[Start of section]

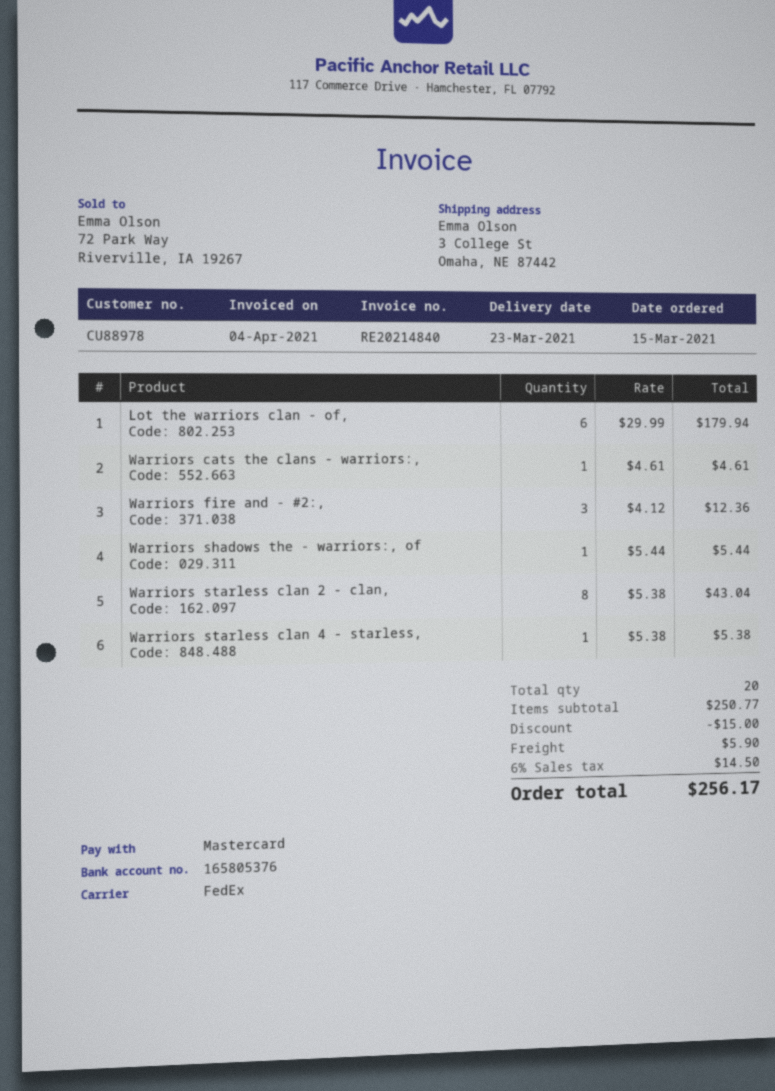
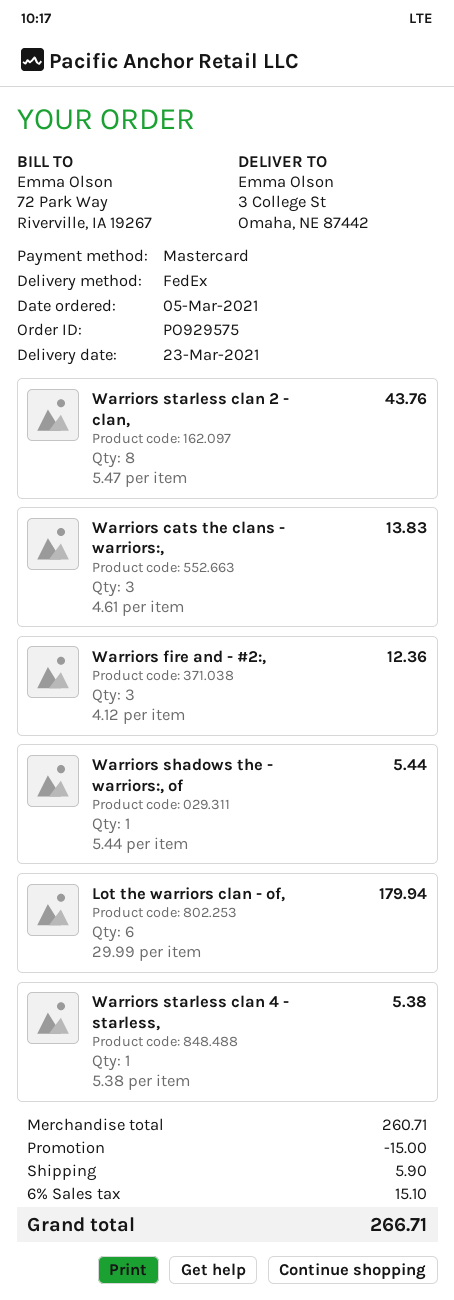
order date: 2021-03-15 -> 2021-03-05
Warriors cats the clans - warriors:,: 1 x 4.61 = 4.61 -> 3 x 4.61 = 13.83
Warriors starless clan 2 - clan,: 8 x 5.38 = 43.04 -> 8 x 5.47 = 43.76
subtotal: 250.77 -> 260.71
tax: 6% = 14.50 -> 6% = 15.10
total: 256.17 -> 266.71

[End of section]

Action item ::
Copy the records exactly. Skip any pictures.

The completed task ::
order date: 2021-03-15 -> 2021-03-05
Warriors cats the clans - warriors:,: 1 x 4.61 = 4.61 -> 3 x 4.61 = 13.83
Warriors starless clan 2 - clan,: 8 x 5.38 = 43.04 -> 8 x 5.47 = 43.76
subtotal: 250.77 -> 260.71
tax: 6% = 14.50 -> 6% = 15.10
total: 256.17 -> 266.71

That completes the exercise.